Esto último, porque la negativa del Ejecutivo a rendir cuentas que le establece la ley y que le solicita el Congreso le ha llevado a quemar puentes de diálogo, para luego culparles no solo de no cooperar con los esfuerzos, sino de “estar del lado de la muerte” o del virus.

Ninguno de los analistas consultados por este medio se atreve a atribuir esta errática conducta jurídica a malicia o a incapacidad. Sin embargo, Escobar adelanta una teoría: que el presidente se ve a sí mismo como un “mesías” que quiere ser el único que ofrezca la salvación a los salvadoreños, por lo que no quiere compartir el aplauso con nadie más.
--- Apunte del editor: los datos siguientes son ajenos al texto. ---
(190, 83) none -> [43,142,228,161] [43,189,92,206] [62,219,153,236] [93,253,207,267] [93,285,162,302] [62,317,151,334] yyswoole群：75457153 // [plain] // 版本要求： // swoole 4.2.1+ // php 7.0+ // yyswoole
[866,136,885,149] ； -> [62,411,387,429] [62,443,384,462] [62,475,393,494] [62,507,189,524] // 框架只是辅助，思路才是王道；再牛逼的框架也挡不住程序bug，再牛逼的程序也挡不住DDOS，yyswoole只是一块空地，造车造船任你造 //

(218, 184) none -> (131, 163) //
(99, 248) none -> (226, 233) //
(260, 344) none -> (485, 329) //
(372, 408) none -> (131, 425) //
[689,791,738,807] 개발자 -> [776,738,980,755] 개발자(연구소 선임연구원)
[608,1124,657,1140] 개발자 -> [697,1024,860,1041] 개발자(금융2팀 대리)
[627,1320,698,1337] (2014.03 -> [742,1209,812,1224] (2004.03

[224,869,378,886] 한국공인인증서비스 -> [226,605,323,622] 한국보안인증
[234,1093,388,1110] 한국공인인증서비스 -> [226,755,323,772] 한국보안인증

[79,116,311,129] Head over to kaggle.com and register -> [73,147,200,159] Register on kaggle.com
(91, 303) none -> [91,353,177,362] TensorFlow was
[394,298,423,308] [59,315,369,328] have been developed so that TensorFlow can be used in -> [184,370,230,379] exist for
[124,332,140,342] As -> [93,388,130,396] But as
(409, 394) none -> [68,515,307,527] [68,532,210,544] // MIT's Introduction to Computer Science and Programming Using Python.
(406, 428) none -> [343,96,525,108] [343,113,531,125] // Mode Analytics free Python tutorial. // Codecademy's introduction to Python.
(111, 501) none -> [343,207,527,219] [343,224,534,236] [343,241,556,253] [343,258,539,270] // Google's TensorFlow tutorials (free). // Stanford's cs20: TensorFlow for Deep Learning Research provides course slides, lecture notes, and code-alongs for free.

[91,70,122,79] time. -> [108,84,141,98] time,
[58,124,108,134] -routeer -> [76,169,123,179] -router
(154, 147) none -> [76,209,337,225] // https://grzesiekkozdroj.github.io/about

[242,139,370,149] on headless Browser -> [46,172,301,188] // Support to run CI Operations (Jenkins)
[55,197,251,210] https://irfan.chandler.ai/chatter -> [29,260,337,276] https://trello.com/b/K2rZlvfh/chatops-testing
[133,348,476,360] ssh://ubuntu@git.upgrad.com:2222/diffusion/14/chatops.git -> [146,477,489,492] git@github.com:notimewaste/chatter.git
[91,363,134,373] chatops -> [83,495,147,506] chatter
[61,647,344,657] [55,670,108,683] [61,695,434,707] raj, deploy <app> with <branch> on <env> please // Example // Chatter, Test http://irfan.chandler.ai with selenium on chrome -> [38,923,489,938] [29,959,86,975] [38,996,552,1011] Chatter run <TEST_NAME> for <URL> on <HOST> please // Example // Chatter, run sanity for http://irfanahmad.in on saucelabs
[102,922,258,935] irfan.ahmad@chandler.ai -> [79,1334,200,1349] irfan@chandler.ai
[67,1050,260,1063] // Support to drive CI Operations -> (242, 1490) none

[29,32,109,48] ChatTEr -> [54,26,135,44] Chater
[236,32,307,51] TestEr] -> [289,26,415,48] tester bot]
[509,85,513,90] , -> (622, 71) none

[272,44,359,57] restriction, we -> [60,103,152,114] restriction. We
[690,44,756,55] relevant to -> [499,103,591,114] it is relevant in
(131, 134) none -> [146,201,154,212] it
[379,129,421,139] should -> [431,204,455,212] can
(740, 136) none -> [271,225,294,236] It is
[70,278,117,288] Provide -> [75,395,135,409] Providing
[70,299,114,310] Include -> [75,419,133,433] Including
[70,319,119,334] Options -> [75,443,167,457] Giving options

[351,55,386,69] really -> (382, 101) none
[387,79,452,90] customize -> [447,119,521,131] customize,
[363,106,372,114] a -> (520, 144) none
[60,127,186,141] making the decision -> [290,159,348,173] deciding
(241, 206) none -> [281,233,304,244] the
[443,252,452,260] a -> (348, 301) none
Esta apreciación caza con la conducta del mandatario que ha vetado al menos 2 iniciativas que salieron del mismo Ejecutivo (una prórroga del Impuesto Sobre la Renta y la Ley de emergencia, cuarentena y reapertura en la que sus emisarios invirtieron una semana de arduas negociaciones), pues no se dieron en los términos que él pedía. Esto, advierte, se explica cuando recordamos que estamos en año preelectoral y que el presidente precisa en 2021 alcanzar una mayoría legislativa propia que le exima de estar negociado con los mismos partidos a los que les ha declarado la guerra política.

En fin, 80 días y 74 instrumentos normativos después, la cuarentena en El Salvador parece estar sujeta al capricho de un Ejecutivo que no dialoga, al que le incomodan los límites y carente de la capacidad técnica para elaborar un plan sensato de normalización.